Data provided Start Marker

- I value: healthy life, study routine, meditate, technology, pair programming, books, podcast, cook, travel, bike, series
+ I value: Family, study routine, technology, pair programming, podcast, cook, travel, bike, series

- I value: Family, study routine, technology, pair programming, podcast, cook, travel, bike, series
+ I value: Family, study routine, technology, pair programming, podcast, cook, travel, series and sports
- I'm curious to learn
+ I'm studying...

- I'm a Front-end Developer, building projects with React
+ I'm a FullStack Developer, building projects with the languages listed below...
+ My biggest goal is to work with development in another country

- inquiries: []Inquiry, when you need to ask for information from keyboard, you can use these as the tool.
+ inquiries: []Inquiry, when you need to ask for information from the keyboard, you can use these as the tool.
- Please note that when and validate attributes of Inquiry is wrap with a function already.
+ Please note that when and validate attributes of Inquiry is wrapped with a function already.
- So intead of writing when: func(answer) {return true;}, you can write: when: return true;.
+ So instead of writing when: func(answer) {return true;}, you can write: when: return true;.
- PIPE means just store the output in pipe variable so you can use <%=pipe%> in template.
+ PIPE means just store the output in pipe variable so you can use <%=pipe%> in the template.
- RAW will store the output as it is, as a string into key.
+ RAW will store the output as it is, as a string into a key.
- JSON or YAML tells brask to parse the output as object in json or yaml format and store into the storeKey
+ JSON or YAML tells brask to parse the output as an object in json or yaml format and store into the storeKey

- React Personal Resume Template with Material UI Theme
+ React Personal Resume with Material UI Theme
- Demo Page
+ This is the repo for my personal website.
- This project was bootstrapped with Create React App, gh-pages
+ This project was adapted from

Data provided End Marker
Data provided Start Marker

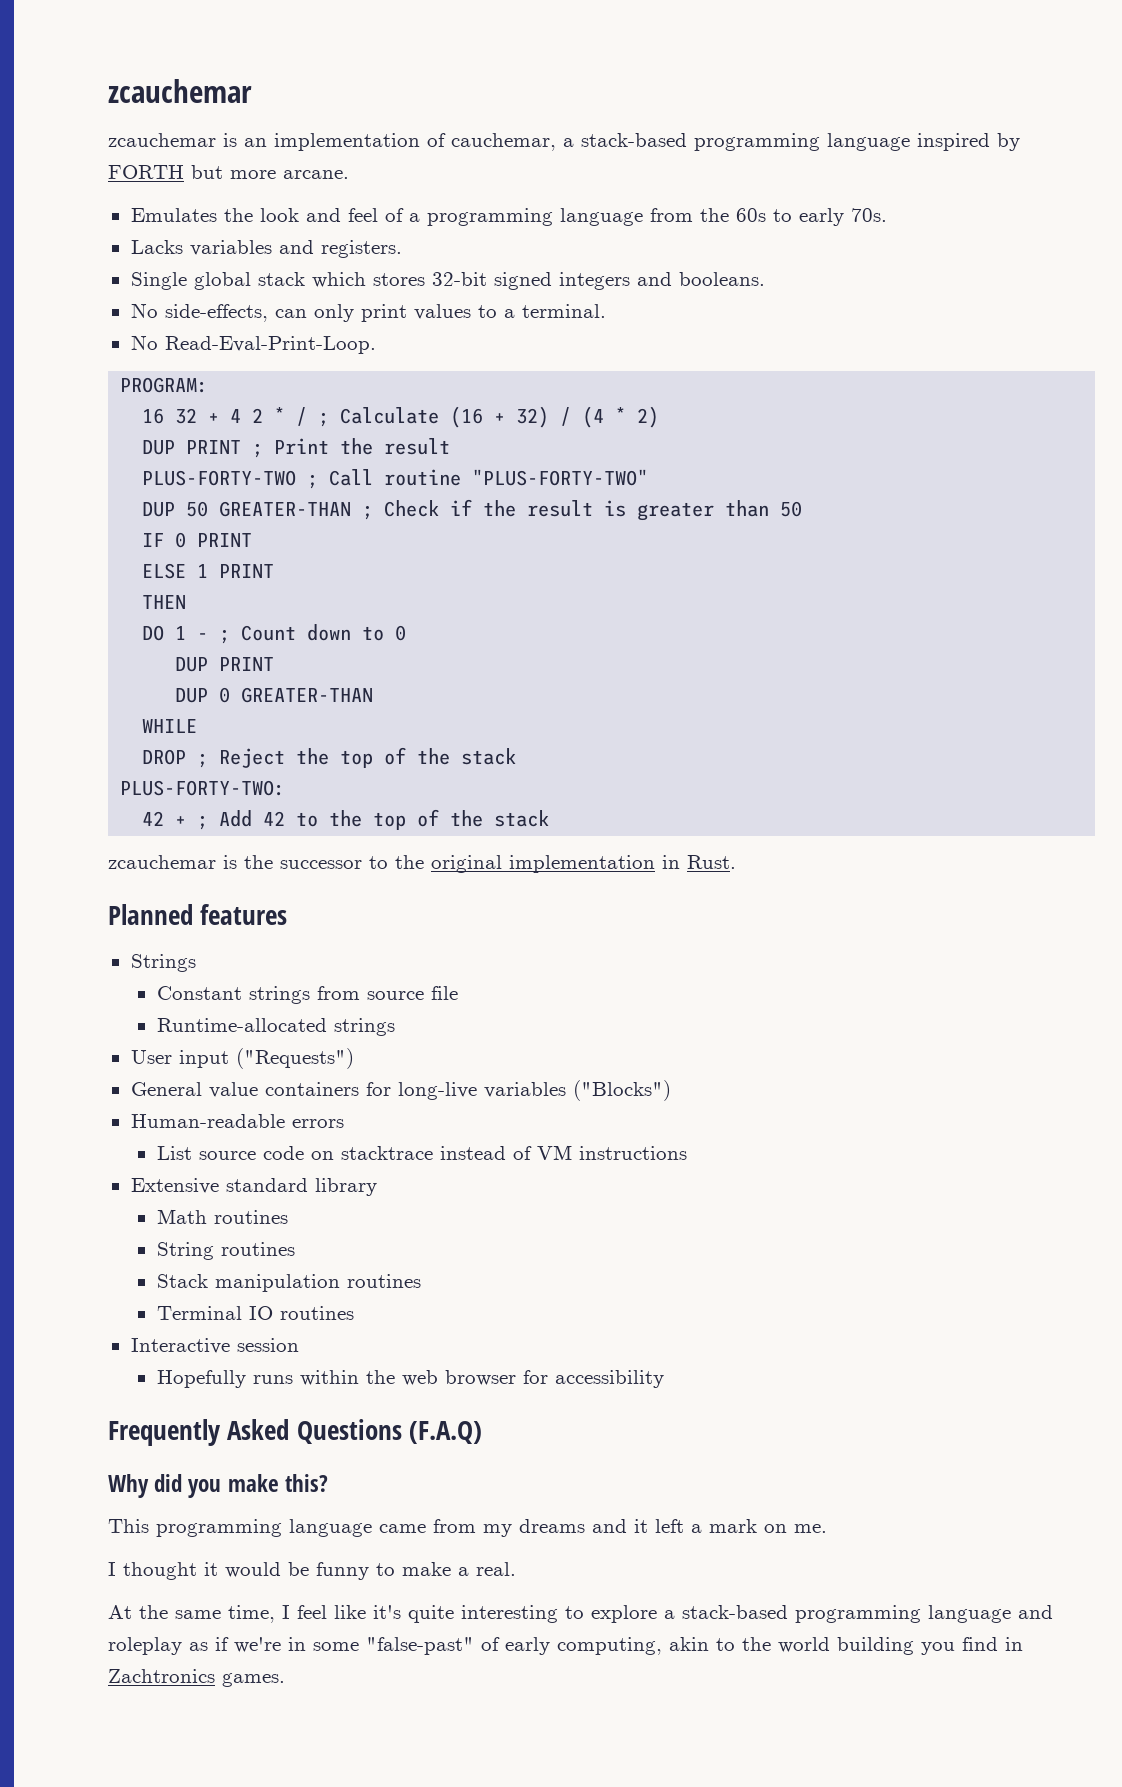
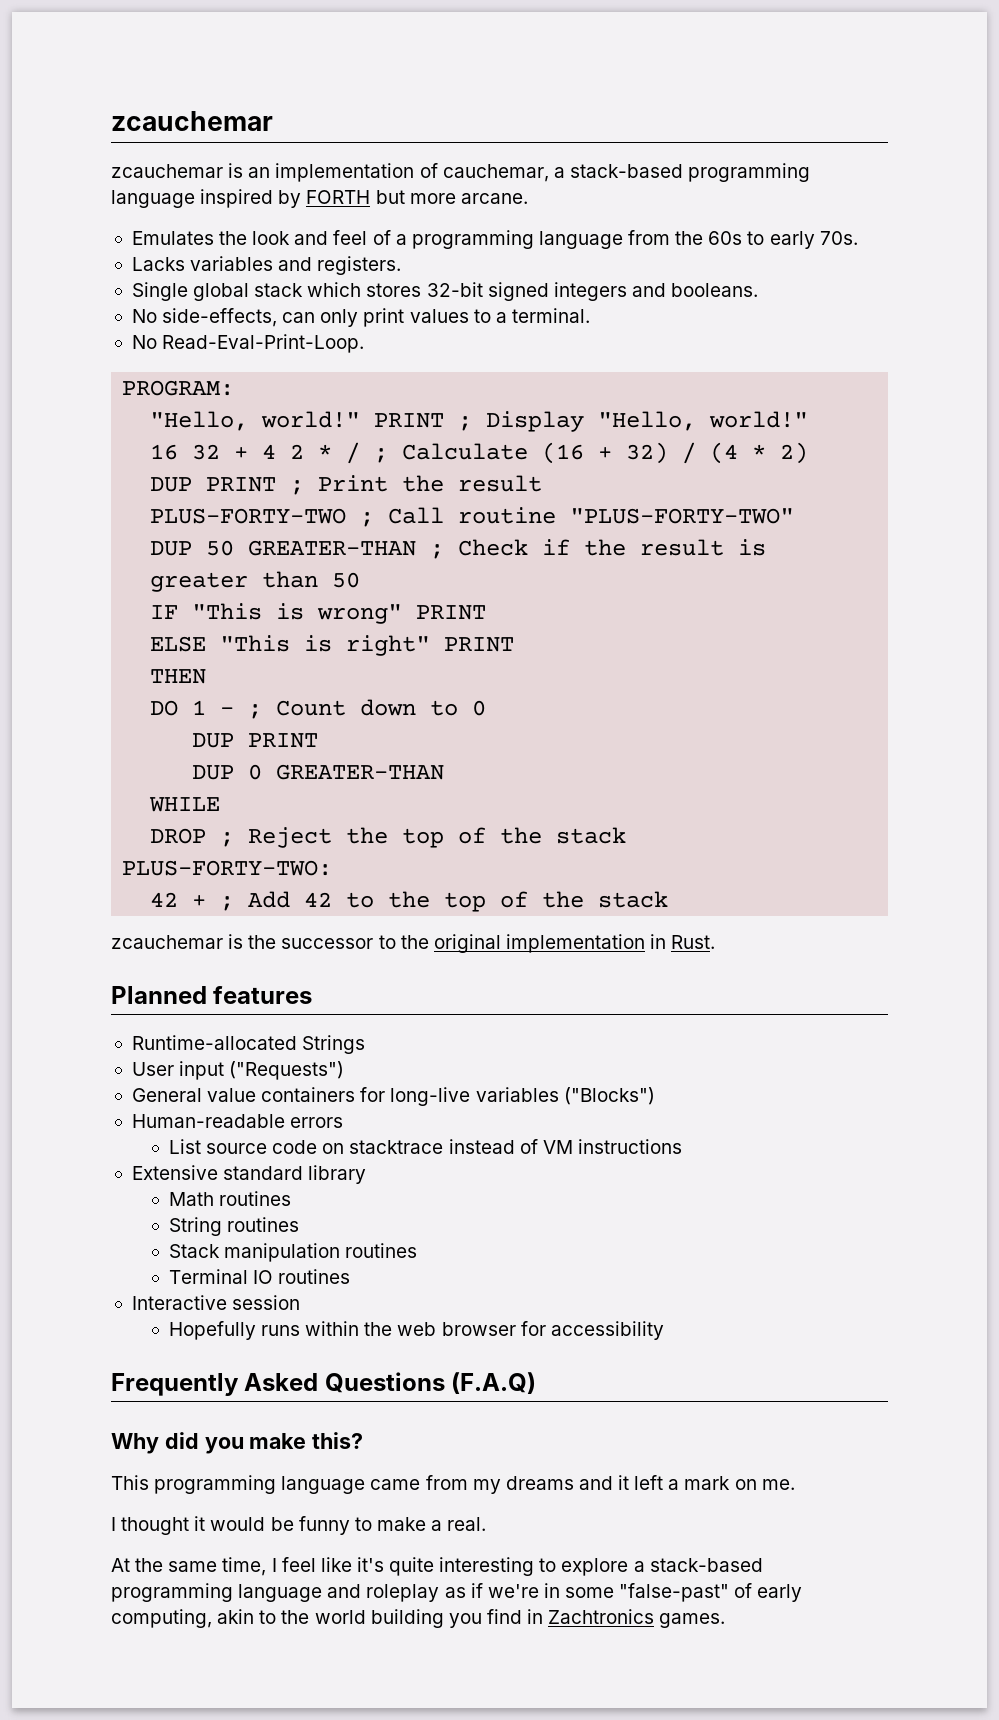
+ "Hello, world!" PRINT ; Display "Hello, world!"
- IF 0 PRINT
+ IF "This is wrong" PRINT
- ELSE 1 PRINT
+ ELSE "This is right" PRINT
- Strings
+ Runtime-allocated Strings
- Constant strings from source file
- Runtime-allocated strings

Data provided End Marker

Retype only the lines above between the line with "- I value: Family, study" and the line with "was adapted from", counting those two lines as well, and keep every character as it is.

- I value: Family, study routine, technology, pair programming, podcast, cook, travel, bike, series
+ I value: Family, study routine, technology, pair programming, podcast, cook, travel, series and sports
- I'm curious to learn
+ I'm studying...

- I'm a Front-end Developer, building projects with React
+ I'm a FullStack Developer, building projects with the languages listed below...
+ My biggest goal is to work with development in another country

- inquiries: []Inquiry, when you need to ask for information from keyboard, you can use these as the tool.
+ inquiries: []Inquiry, when you need to ask for information from the keyboard, you can use these as the tool.
- Please note that when and validate attributes of Inquiry is wrap with a function already.
+ Please note that when and validate attributes of Inquiry is wrapped with a function already.
- So intead of writing when: func(answer) {return true;}, you can write: when: return true;.
+ So instead of writing when: func(answer) {return true;}, you can write: when: return true;.
- PIPE means just store the output in pipe variable so you can use <%=pipe%> in template.
+ PIPE means just store the output in pipe variable so you can use <%=pipe%> in the template.
- RAW will store the output as it is, as a string into key.
+ RAW will store the output as it is, as a string into a key.
- JSON or YAML tells brask to parse the output as object in json or yaml format and store into the storeKey
+ JSON or YAML tells brask to parse the output as an object in json or yaml format and store into the storeKey

- React Personal Resume Template with Material UI Theme
+ React Personal Resume with Material UI Theme
- Demo Page
+ This is the repo for my personal website.
- This project was bootstrapped with Create React App, gh-pages
+ This project was adapted from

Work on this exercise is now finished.